> **Supplied material**:
************
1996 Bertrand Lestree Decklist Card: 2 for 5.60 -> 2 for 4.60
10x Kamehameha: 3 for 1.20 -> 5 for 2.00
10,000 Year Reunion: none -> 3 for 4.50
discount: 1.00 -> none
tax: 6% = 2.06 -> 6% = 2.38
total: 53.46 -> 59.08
************
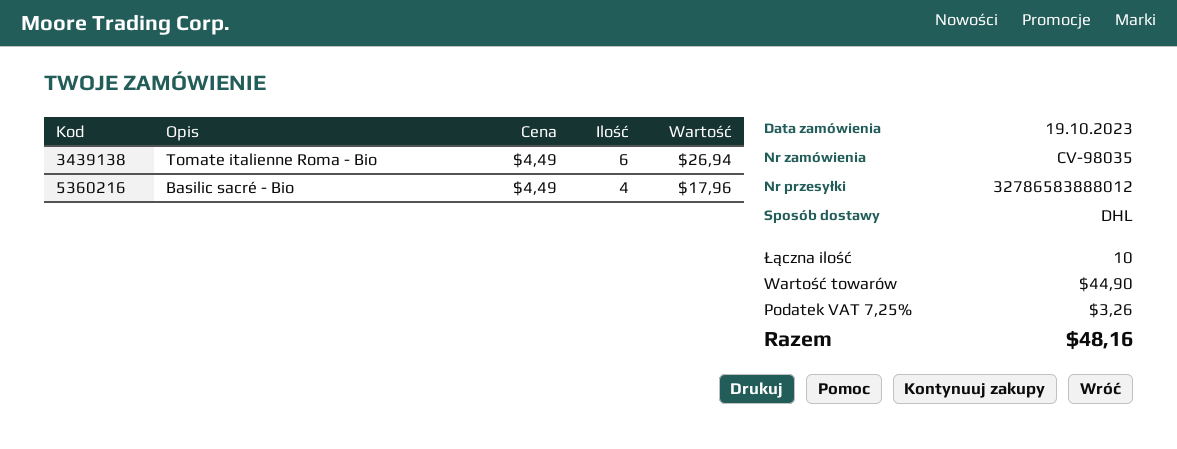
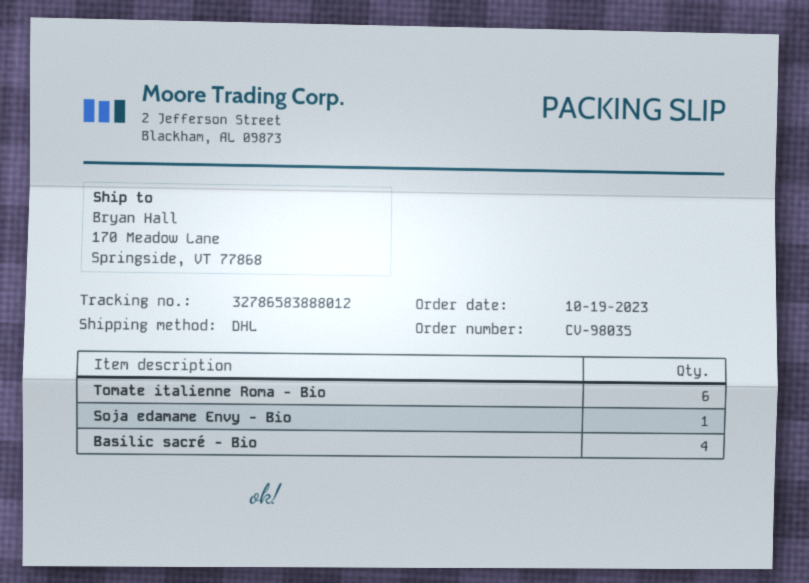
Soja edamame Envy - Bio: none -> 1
************
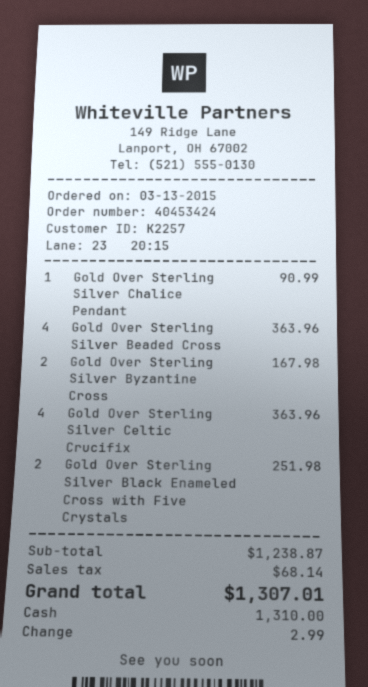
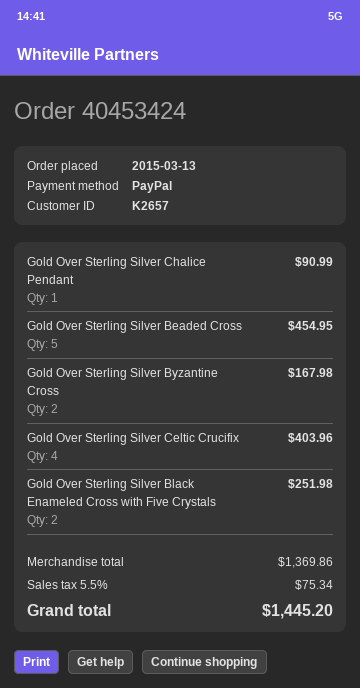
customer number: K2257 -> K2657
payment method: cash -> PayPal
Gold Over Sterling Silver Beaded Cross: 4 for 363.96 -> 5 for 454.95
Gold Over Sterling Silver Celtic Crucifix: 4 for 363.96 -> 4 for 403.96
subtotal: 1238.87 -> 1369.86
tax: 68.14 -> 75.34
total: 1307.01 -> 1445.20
************
Among the entries above, copy exactly only the lines starting with the one containing "customer number: K2257 -> K2657" and going through the one containing "total: 1307.01 -> 1445.20", both ends included.

customer number: K2257 -> K2657
payment method: cash -> PayPal
Gold Over Sterling Silver Beaded Cross: 4 for 363.96 -> 5 for 454.95
Gold Over Sterling Silver Celtic Crucifix: 4 for 363.96 -> 4 for 403.96
subtotal: 1238.87 -> 1369.86
tax: 68.14 -> 75.34
total: 1307.01 -> 1445.20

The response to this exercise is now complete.